On July 1 Librarian of Congress James H. Billington announced the appointment of W.S. Merwin as the Library’s 17th Poet Laureate Consultant in Poetry for 2010-11.


Merwin will take up his duties in the fall, opening the library’s annual literary series on Oct. 25 with a reading of his work.


“William Merwin’s poems are often profound and, at the same time, accessible to a vast audience,” Billington said.
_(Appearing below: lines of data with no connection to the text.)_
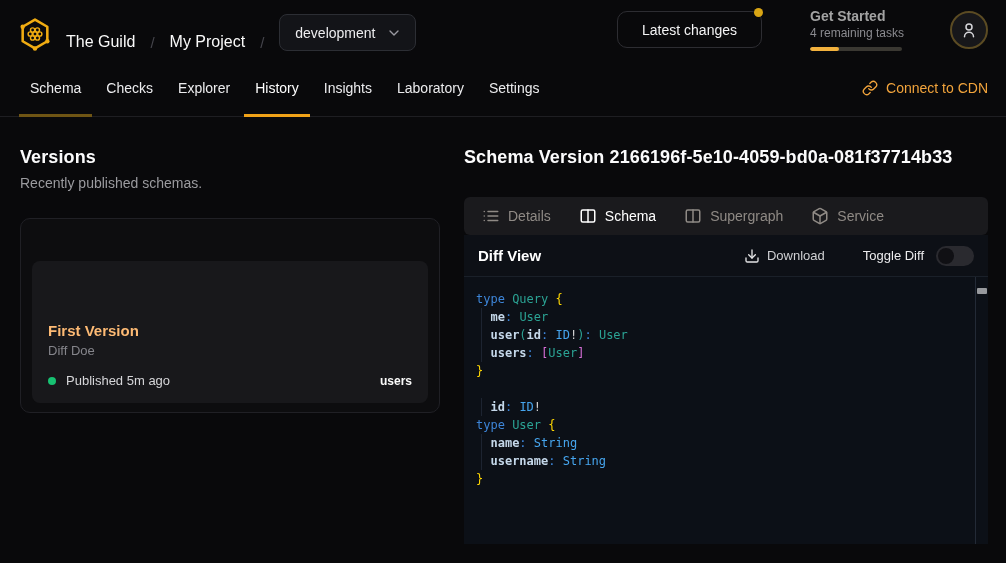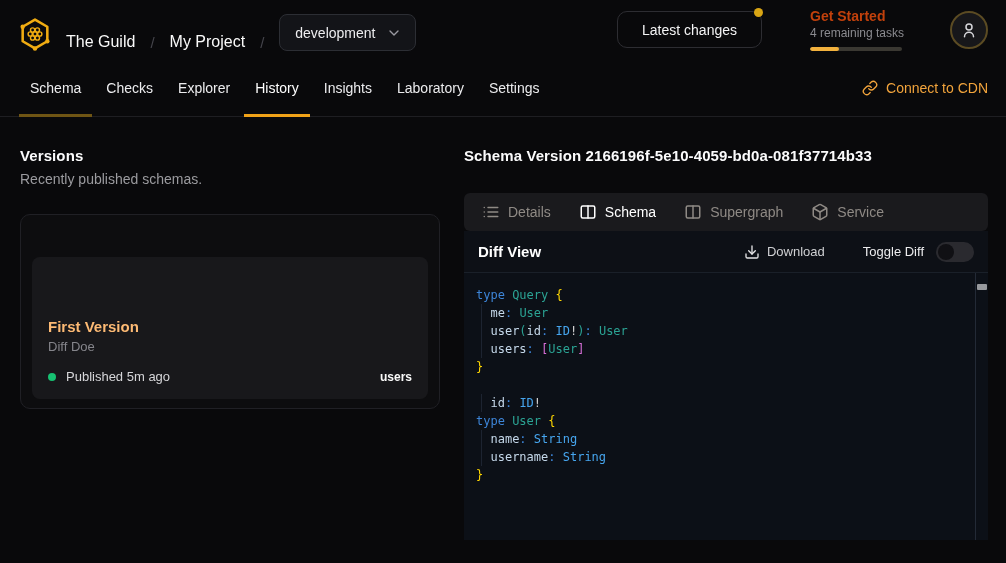"Get Started" .gs-title { color: #c2410c -> #a3a3a3 }
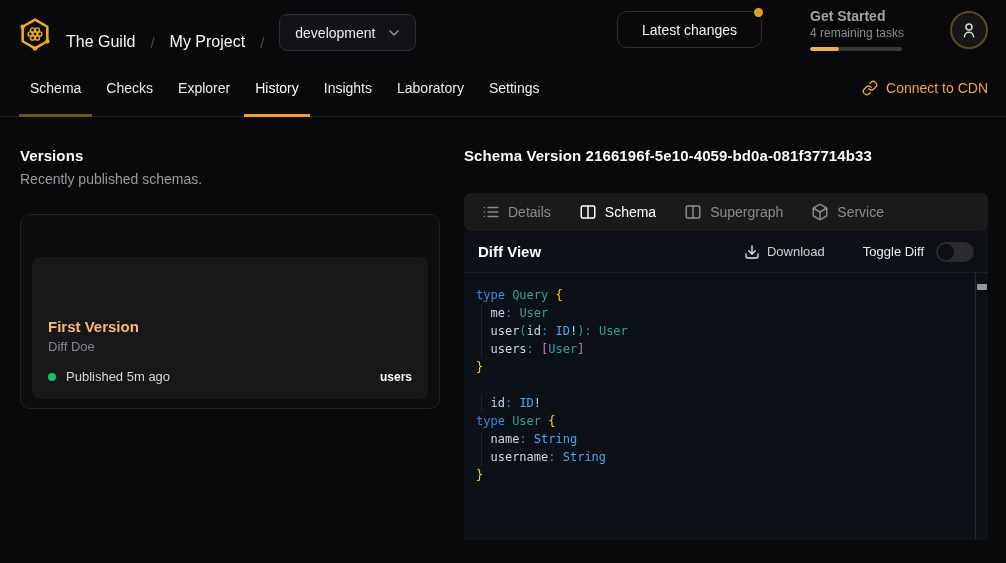"Versions" h2.sec-title { font-size: 15px -> 18px }
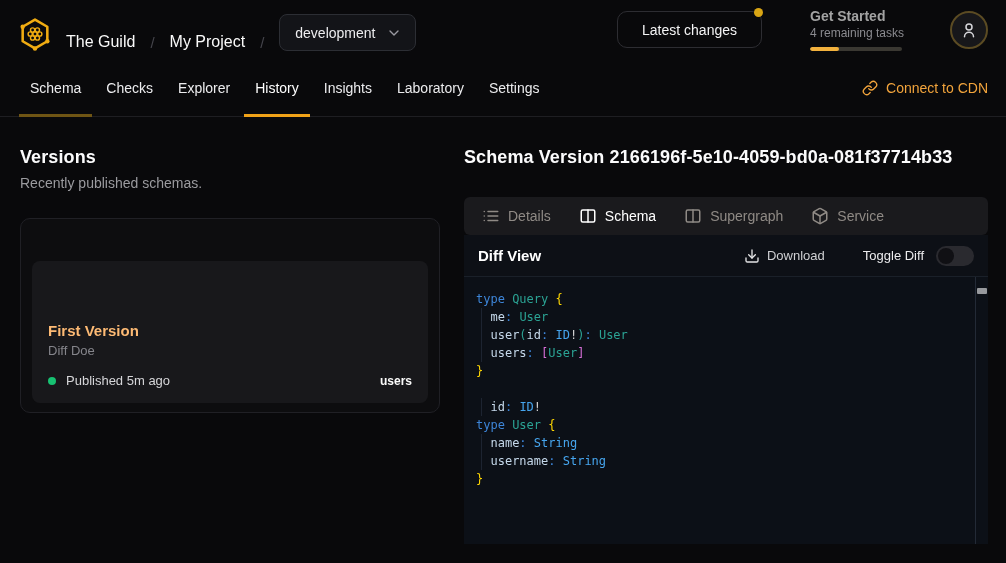"me" .t-field { font-weight: none -> bold }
“He leads us upstream from the flow of everyday things in life to half-hidden headwaters of wisdom about life itself,” Billington continued. “In his poem ‘Heartland,’ Merwin seems to suggest that a land of the heart within us might help map the heartland beyond – and that this ‘map’ might be rediscovered in something like a library, where ‘it survived beyond/ what could be known at the time/ in its archaic/ untaught language/ that brings the bees to the rosemary.’”


William Stanley Merwin succeeds Kay Ryan as Poet Laureate and joins a long line of distinguished poets who have served in the position, including Charles Simic, Donald Hall, Ted Kooser, Louise Glück, Billy Collins, Stanley Kunitz, Robert Pinsky, Robert Hass, Rita Dove and Richard Wilbur.


During a 60-year writing career, Merwin has received nearly every major literary award.


He is a two-time winner of the Pulitzer Prize, just recently in 2009 for “The Shadow of Sirius” and in 1971 for “The Carrier of Ladders.”


In 2006, he won the Rebekah Johnson Bobbitt Prize from the Library of Congress for “Present Company.” His retrospective collection “Migration: New and Selected Poems” won the 2005 National Book Award for poetry.


Born in 1927, Merwin showed an early interest in language and music, writing hymns for his father, a Presbyterian minister.


He studied poetry at Princeton and, in 1952, his first book, “A Mask for Janus,” was selected by W.H. Auden for the Yale Series of Younger Poets Award.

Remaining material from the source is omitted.